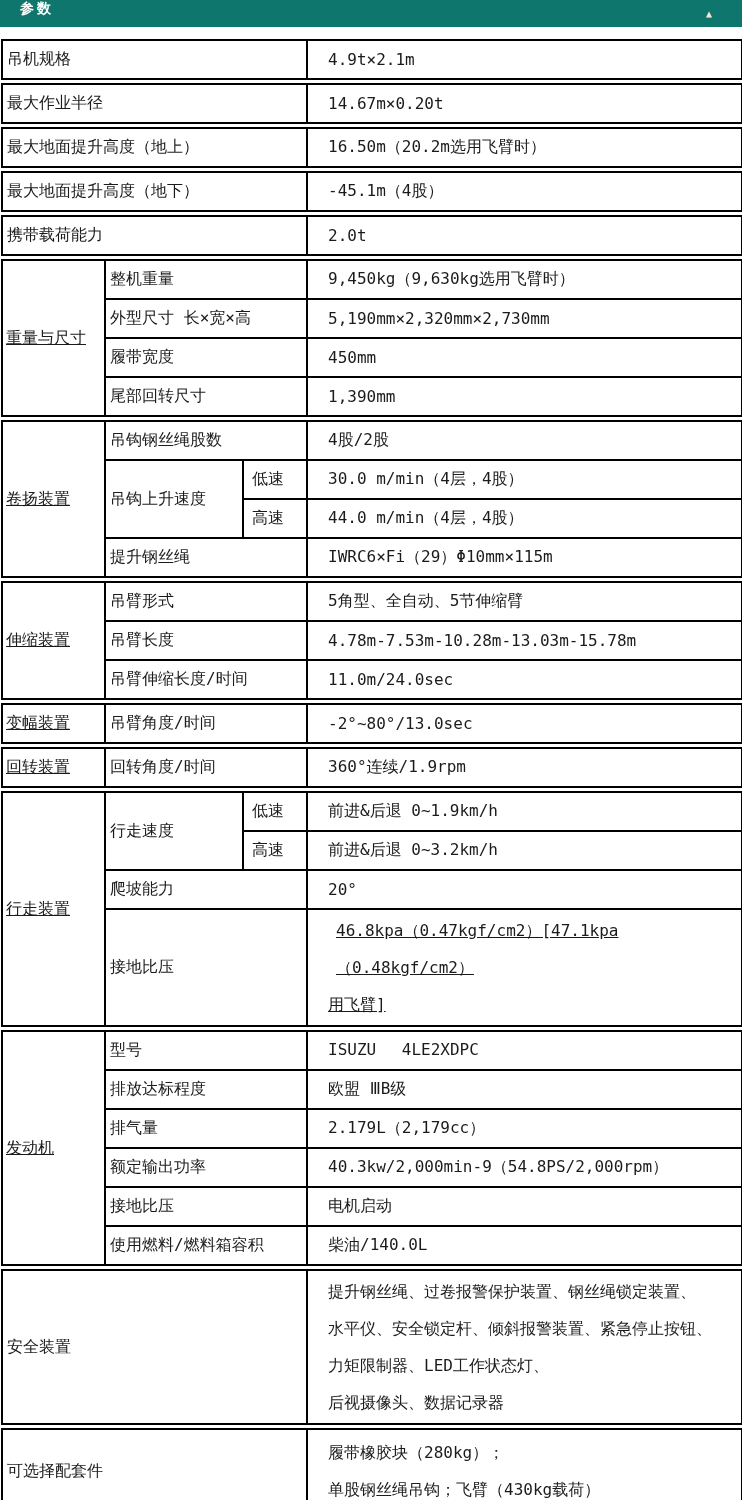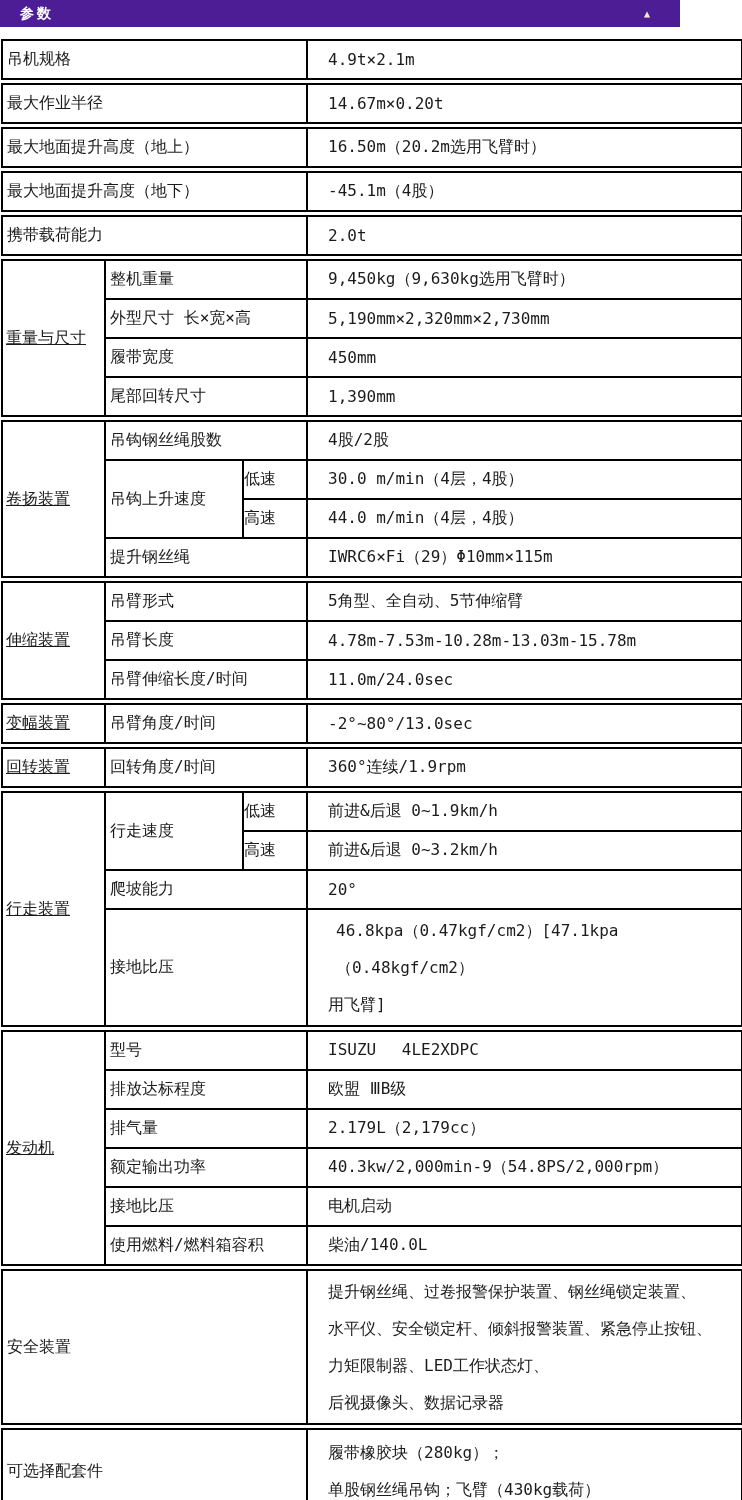--- a/index.html
+++ b/index.html
@@ -12,12 +12,11 @@
   }
   
   .accordion-header {
-    width: 680px;
+    width: 742px;
     height: 27px;
-    background: #4c1d95;
+    background: #0f766e;
     position: relative;
     display: flex;
-    align-items: center;
     box-sizing: border-box;
   }
   .accordion-title {

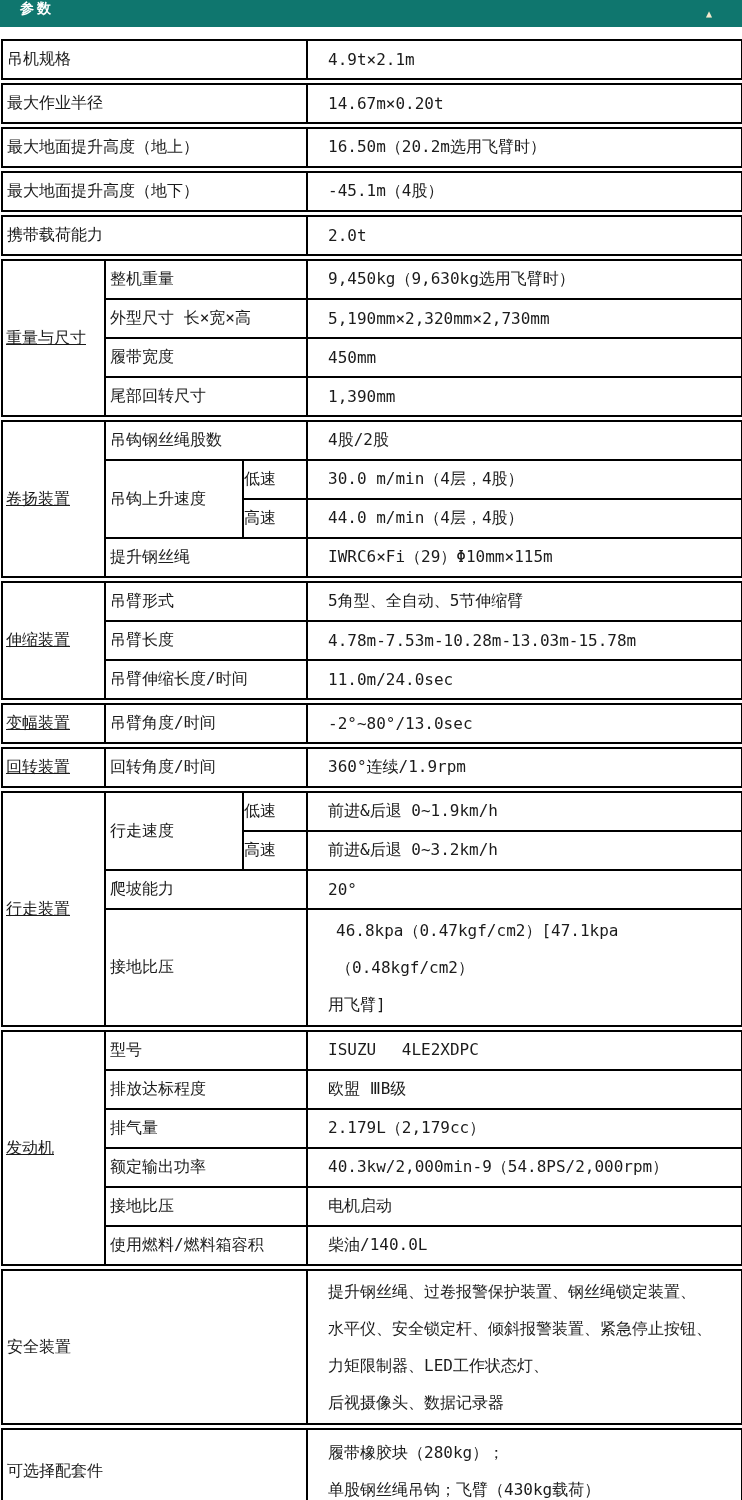--- a/index.html
+++ b/index.html
@@ -55,7 +55,7 @@
   }
   td.val { padding-left: 20px; }
   td.grp { padding-left: 3px; text-decoration: underline; }
-  td.spd { padding-left: 0; }
+  td.spd { padding-left: 8px; }
   td.ml { white-space: normal; line-height: 37px; padding-top: 2px; padding-bottom: 2px; }
   td.h76  { height: 76px; }
   td.h148 { height: 148px; }

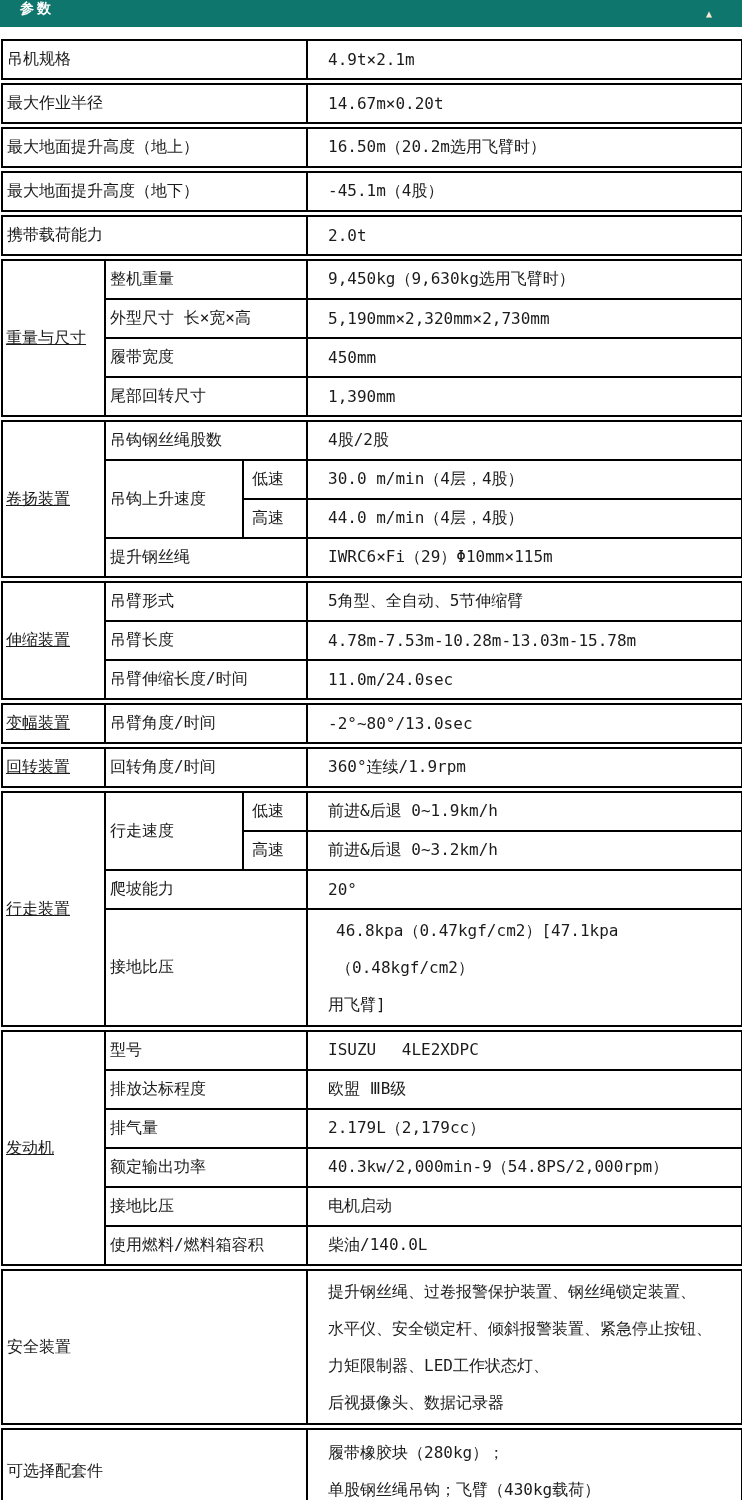--- a/index.html
+++ b/index.html
@@ -57,7 +57,7 @@
   td.grp { padding-left: 3px; text-decoration: underline; }
   td.spd { padding-left: 8px; }
   td.ml { white-space: normal; line-height: 37px; padding-top: 2px; padding-bottom: 2px; }
-  td.h76  { height: 76px; }
+  td.h76  { height: 76px; text-decoration: underline; }
   td.h148 { height: 148px; }
   td.h78  { height: 78px; }
   .indent1 { padding-left: 8px; }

## What is required
Give the records a second time exactly, keeping the images out.

## Result of the task
--- a/index.html
+++ b/index.html
@@ -12,12 +12,11 @@
   }
   
   .accordion-header {
-    width: 680px;
+    width: 742px;
     height: 27px;
-    background: #4c1d95;
+    background: #0f766e;
     position: relative;
     display: flex;
-    align-items: center;
     box-sizing: border-box;
   }
   .accordion-title {

--- a/index.html
+++ b/index.html
@@ -55,7 +55,7 @@
   }
   td.val { padding-left: 20px; }
   td.grp { padding-left: 3px; text-decoration: underline; }
-  td.spd { padding-left: 0; }
+  td.spd { padding-left: 8px; }
   td.ml { white-space: normal; line-height: 37px; padding-top: 2px; padding-bottom: 2px; }
   td.h76  { height: 76px; }
   td.h148 { height: 148px; }

--- a/index.html
+++ b/index.html
@@ -57,7 +57,7 @@
   td.grp { padding-left: 3px; text-decoration: underline; }
   td.spd { padding-left: 8px; }
   td.ml { white-space: normal; line-height: 37px; padding-top: 2px; padding-bottom: 2px; }
-  td.h76  { height: 76px; }
+  td.h76  { height: 76px; text-decoration: underline; }
   td.h148 { height: 148px; }
   td.h78  { height: 78px; }
   .indent1 { padding-left: 8px; }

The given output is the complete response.